Restate word for word the lines of the material below, from the line with "[33,886,77,902] 1つ前 -> [681,647,721,666] 現在" to the line with "[59,294,112,303] Snowflake ->", both lines included, and no others.

SOURCE RECORDS.
.....
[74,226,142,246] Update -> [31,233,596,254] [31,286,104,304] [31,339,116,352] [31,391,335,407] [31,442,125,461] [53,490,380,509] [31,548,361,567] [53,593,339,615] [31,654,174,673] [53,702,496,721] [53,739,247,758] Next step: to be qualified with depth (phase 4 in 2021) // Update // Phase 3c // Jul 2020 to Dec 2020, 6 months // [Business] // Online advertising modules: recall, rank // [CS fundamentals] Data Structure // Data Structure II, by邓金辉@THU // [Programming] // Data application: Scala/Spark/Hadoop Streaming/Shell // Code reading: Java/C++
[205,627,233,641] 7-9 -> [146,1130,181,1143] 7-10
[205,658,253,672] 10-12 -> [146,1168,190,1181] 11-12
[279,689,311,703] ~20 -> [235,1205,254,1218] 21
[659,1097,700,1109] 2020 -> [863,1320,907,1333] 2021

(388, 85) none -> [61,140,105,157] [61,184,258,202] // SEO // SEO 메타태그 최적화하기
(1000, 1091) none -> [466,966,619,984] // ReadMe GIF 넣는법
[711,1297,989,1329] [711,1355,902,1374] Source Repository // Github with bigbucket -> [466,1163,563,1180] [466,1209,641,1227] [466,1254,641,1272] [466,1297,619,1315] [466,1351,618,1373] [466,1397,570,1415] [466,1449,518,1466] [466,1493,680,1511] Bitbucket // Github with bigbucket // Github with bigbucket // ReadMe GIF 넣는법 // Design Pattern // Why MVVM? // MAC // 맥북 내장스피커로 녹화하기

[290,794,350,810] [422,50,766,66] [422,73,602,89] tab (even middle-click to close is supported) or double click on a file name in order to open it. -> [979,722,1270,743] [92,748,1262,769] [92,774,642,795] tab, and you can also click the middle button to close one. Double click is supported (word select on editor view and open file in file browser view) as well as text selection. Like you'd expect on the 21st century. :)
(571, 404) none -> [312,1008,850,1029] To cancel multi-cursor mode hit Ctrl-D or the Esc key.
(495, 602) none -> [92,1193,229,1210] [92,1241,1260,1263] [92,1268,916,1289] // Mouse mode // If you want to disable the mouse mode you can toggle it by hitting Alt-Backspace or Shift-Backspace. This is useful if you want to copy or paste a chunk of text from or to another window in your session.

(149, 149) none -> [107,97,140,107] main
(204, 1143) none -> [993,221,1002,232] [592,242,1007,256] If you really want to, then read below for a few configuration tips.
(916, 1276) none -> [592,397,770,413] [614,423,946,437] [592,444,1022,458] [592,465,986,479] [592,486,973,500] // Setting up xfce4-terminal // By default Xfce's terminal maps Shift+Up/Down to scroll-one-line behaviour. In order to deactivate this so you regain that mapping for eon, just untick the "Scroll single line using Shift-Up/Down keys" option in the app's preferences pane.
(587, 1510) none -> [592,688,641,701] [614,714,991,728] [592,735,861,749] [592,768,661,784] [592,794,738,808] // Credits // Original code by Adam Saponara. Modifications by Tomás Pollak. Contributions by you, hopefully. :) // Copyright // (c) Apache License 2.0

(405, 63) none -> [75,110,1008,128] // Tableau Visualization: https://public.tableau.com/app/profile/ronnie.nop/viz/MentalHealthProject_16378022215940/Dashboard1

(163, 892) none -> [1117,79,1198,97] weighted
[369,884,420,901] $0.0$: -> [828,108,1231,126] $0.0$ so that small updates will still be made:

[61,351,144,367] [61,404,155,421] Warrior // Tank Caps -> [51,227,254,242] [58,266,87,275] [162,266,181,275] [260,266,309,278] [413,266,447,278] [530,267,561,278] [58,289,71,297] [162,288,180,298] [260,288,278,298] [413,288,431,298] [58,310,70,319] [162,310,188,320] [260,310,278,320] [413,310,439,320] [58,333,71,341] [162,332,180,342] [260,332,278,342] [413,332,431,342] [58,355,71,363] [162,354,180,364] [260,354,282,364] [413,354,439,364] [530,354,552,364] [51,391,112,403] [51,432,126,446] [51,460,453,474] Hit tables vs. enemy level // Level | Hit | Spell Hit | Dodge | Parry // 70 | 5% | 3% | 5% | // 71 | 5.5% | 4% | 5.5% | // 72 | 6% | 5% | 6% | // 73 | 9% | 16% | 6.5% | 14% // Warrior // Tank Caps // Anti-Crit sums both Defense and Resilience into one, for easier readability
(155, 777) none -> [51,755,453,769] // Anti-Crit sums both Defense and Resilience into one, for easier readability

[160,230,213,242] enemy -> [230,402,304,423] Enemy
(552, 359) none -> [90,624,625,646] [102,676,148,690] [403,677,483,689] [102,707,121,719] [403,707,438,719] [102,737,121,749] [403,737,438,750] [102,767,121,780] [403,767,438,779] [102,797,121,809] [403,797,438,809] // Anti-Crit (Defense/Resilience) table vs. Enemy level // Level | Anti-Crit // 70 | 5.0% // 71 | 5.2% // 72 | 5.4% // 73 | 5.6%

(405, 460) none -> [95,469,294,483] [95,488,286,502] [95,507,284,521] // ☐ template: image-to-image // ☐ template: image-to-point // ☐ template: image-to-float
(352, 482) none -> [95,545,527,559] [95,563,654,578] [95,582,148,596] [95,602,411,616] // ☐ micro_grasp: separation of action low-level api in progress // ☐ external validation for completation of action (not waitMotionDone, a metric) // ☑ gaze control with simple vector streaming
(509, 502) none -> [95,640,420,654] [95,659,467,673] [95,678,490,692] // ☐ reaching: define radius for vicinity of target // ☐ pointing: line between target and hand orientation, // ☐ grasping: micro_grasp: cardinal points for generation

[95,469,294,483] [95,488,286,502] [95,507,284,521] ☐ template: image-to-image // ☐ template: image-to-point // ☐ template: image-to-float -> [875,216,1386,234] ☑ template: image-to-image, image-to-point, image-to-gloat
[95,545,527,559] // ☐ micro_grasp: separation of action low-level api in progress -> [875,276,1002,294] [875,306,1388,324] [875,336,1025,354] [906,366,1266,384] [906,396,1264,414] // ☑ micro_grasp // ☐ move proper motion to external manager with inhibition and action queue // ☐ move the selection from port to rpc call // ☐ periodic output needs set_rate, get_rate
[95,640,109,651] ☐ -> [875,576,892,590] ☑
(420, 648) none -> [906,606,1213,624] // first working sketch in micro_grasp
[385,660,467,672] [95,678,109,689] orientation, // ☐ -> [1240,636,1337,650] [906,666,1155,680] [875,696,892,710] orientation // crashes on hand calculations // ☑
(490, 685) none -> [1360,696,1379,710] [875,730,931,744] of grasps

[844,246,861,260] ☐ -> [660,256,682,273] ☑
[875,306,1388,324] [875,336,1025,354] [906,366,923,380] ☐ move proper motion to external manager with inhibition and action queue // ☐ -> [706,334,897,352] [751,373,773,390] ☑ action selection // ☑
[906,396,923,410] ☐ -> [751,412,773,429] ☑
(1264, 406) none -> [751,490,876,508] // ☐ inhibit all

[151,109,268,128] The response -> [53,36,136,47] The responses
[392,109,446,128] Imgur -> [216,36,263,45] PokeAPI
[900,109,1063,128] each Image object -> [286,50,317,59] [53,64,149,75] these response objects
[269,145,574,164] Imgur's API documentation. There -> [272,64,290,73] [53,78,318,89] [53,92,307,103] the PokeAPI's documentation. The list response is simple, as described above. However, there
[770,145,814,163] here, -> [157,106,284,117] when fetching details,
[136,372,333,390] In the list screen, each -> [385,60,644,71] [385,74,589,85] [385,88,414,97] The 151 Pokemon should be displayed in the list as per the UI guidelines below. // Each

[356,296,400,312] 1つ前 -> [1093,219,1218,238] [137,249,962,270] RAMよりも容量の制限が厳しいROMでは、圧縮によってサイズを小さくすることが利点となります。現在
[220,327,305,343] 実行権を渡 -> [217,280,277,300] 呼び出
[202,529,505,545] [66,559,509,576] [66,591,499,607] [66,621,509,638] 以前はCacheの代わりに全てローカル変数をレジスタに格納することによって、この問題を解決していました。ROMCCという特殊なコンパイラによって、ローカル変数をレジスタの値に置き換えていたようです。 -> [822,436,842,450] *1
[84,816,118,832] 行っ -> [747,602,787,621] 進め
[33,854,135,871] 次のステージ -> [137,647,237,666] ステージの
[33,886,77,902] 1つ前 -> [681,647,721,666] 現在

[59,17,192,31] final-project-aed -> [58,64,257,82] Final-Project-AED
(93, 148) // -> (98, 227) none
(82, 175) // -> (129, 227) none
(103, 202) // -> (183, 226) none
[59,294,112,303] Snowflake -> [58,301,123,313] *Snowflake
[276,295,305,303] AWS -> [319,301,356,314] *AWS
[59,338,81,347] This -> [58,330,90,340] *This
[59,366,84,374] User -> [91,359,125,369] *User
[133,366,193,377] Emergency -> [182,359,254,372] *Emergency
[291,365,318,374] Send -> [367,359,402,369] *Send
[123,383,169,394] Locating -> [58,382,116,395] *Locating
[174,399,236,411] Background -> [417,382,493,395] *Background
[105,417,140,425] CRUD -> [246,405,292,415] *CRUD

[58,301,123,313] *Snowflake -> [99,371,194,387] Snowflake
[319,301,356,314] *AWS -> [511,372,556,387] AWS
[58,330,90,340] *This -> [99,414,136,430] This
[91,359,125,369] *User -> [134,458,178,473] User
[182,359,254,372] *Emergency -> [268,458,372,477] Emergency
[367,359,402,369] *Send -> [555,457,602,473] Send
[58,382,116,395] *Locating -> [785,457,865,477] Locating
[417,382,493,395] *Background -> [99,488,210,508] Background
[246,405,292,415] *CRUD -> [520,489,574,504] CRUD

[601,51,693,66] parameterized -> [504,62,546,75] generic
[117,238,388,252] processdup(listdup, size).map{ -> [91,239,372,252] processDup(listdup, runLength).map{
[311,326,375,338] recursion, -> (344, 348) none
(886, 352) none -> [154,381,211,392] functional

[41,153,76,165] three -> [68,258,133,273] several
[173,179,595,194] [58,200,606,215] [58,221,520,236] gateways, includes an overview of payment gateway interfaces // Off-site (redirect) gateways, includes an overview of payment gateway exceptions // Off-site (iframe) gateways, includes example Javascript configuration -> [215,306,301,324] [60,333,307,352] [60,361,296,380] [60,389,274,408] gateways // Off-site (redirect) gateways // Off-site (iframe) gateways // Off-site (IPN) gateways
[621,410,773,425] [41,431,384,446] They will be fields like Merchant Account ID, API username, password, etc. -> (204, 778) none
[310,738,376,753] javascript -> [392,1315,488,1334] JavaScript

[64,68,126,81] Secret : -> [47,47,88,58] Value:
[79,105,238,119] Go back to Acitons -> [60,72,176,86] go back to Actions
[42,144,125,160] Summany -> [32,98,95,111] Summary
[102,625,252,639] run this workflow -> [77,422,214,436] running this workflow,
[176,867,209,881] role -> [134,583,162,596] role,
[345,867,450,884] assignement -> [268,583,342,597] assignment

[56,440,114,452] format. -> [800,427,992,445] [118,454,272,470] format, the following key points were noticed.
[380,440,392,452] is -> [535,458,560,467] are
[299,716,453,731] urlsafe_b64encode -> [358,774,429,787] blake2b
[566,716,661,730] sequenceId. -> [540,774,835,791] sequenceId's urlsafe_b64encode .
.....
ANSWER TO THIS TASK.
[33,886,77,902] 1つ前 -> [681,647,721,666] 現在

[59,17,192,31] final-project-aed -> [58,64,257,82] Final-Project-AED
(93, 148) // -> (98, 227) none
(82, 175) // -> (129, 227) none
(103, 202) // -> (183, 226) none
[59,294,112,303] Snowflake -> [58,301,123,313] *Snowflake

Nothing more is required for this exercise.